> **Directions for this task**
Transcribe everything in the records exactly. Skip the images.

====== Exercise material

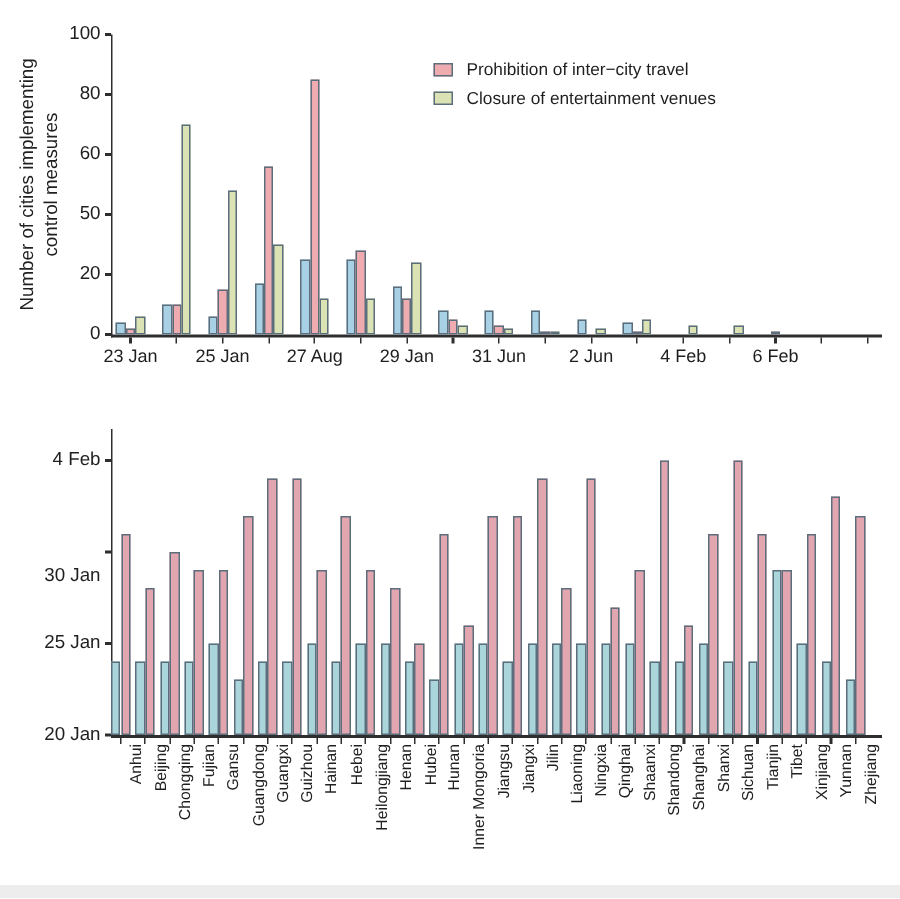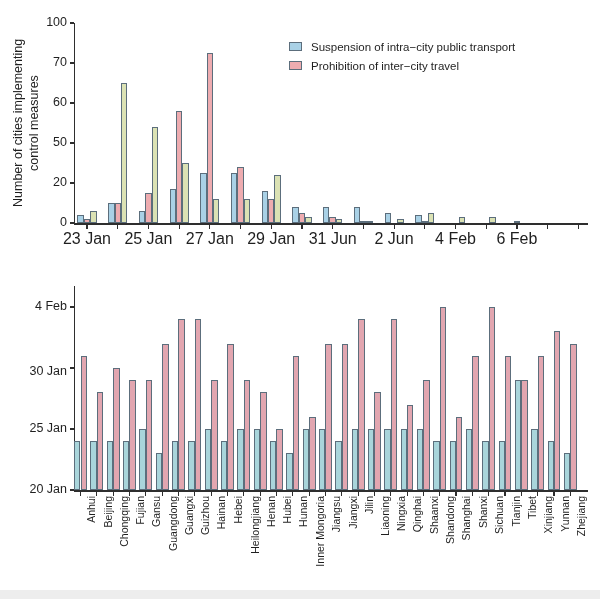"Suspension of intra−city public" div.legend-row { html: <div> <span></span> <span>Suspension of intra−city public transport</span> </div> -> none }
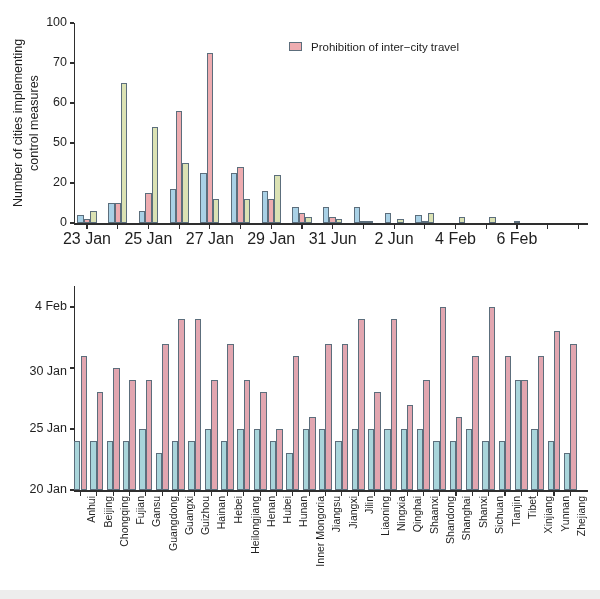"70" div.ytick-label { text: 70 -> 80 }
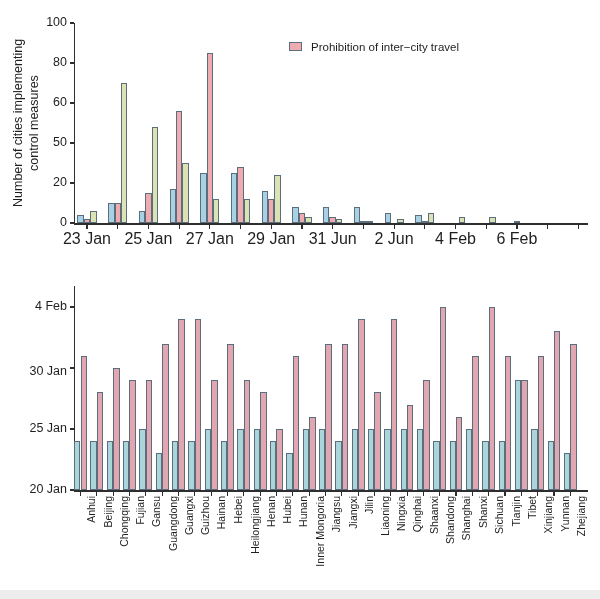"Closure of entertainment venues" div.legend-row { html: none -> <div> <span></span> <span>Closure of entertainment venues</span> </div> }
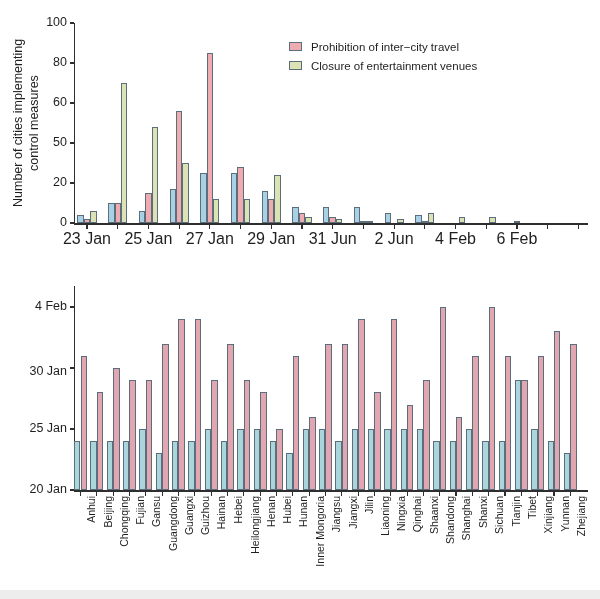"23 Jan" .xtick-label { font-size: 16px -> 12px }
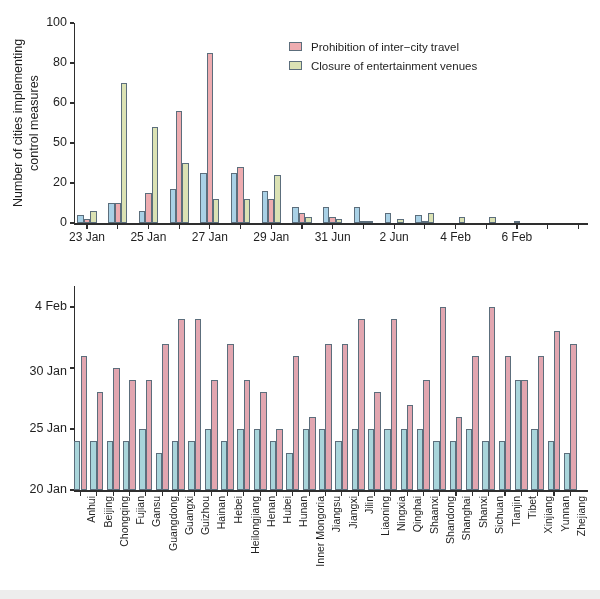"27 Jan" div.xtick-label { text: Jan -> Aug }
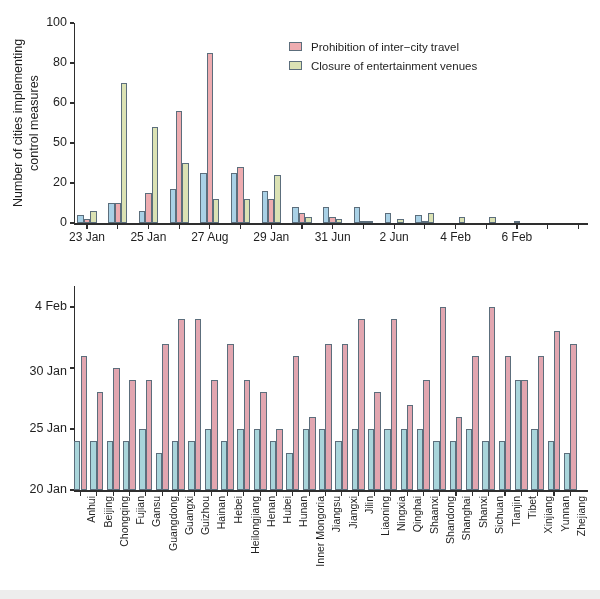"30 Jan" div.ytick-label { top: 364px -> 376px }
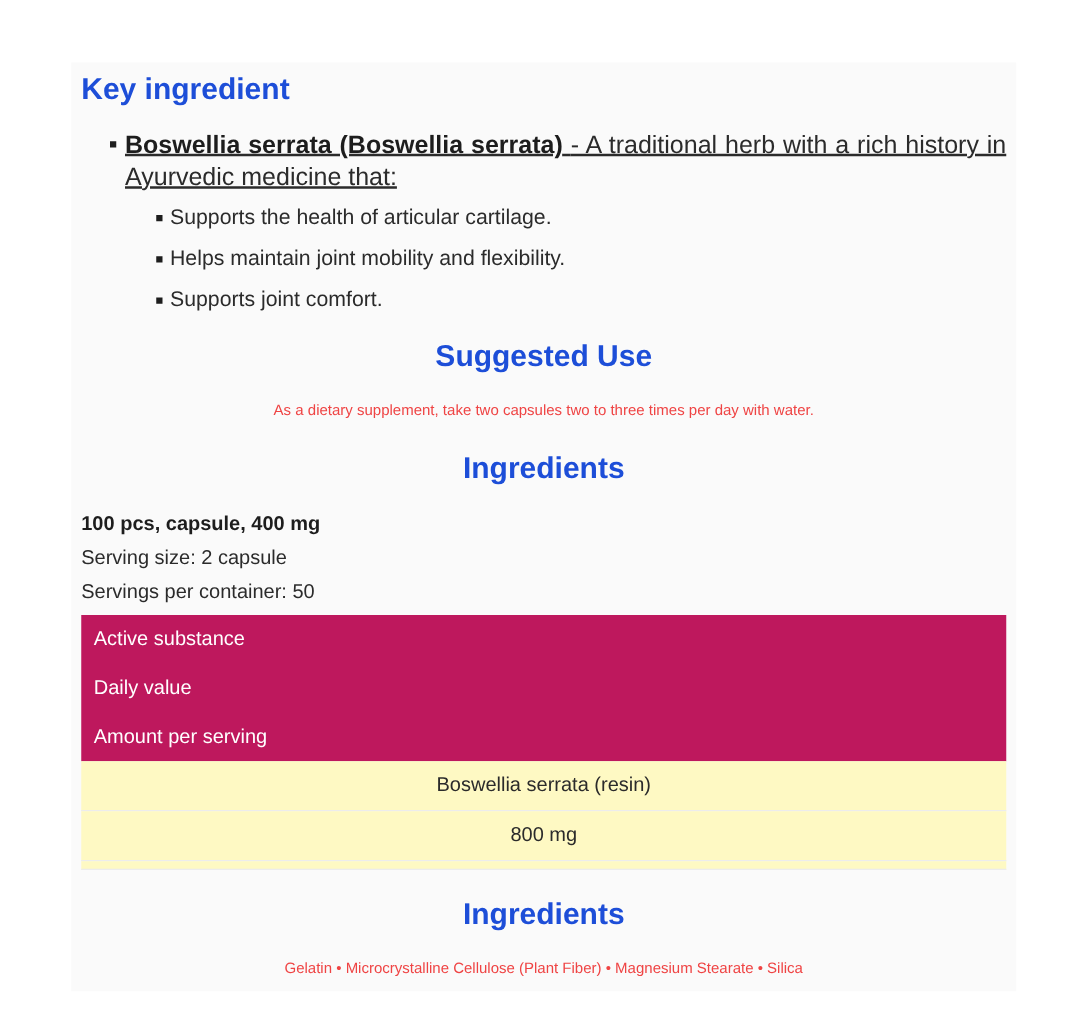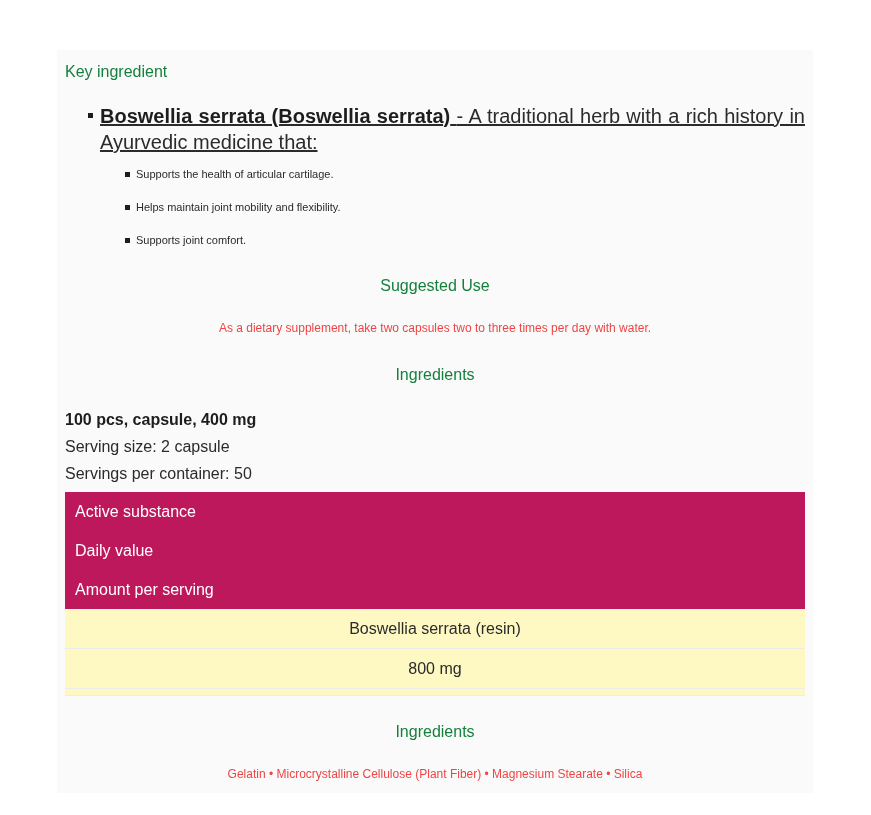"Key ingredient" .heading { color: #15803d -> #1d4ed8; font-size: 16px -> 24px; font-weight: 400 -> 700 }
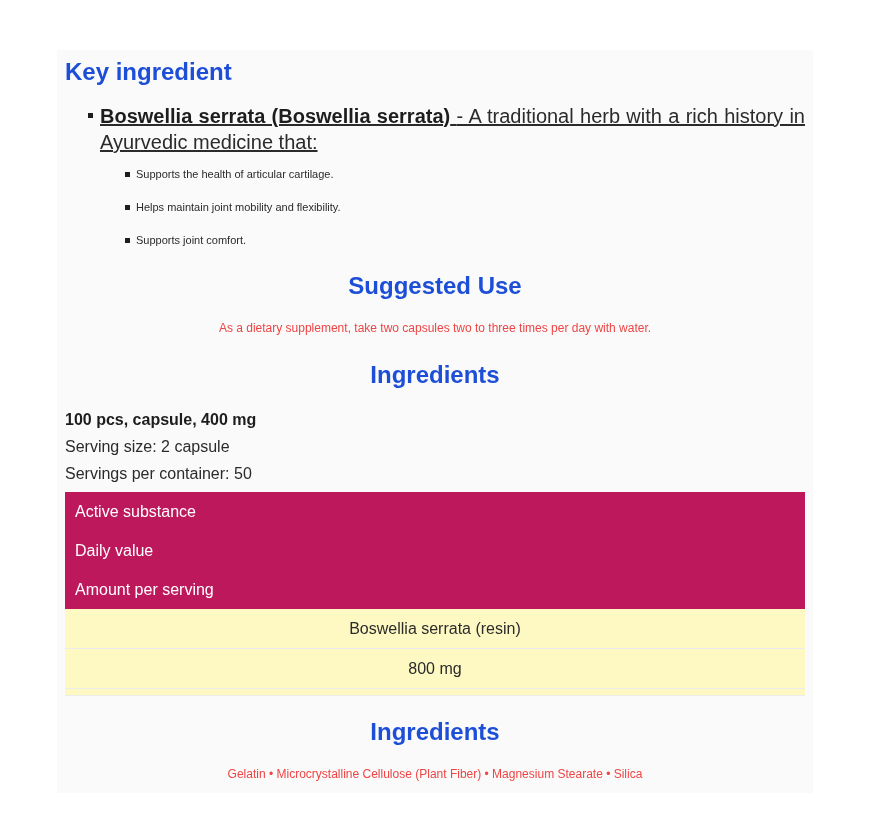"Supports the health of articular" .sub-item { font-size: 11px -> 17px }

============

> **Your response**
"Suspension of intra−city public" div.legend-row { html: <div> <span></span> <span>Suspension of intra−city public transport</span> </div> -> none }
"70" div.ytick-label { text: 70 -> 80 }
"Closure of entertainment venues" div.legend-row { html: none -> <div> <span></span> <span>Closure of entertainment venues</span> </div> }
"23 Jan" .xtick-label { font-size: 16px -> 12px }
"27 Jan" div.xtick-label { text: Jan -> Aug }
"30 Jan" div.ytick-label { top: 364px -> 376px }
"Key ingredient" .heading { color: #15803d -> #1d4ed8; font-size: 16px -> 24px; font-weight: 400 -> 700 }
"Supports the health of articular" .sub-item { font-size: 11px -> 17px }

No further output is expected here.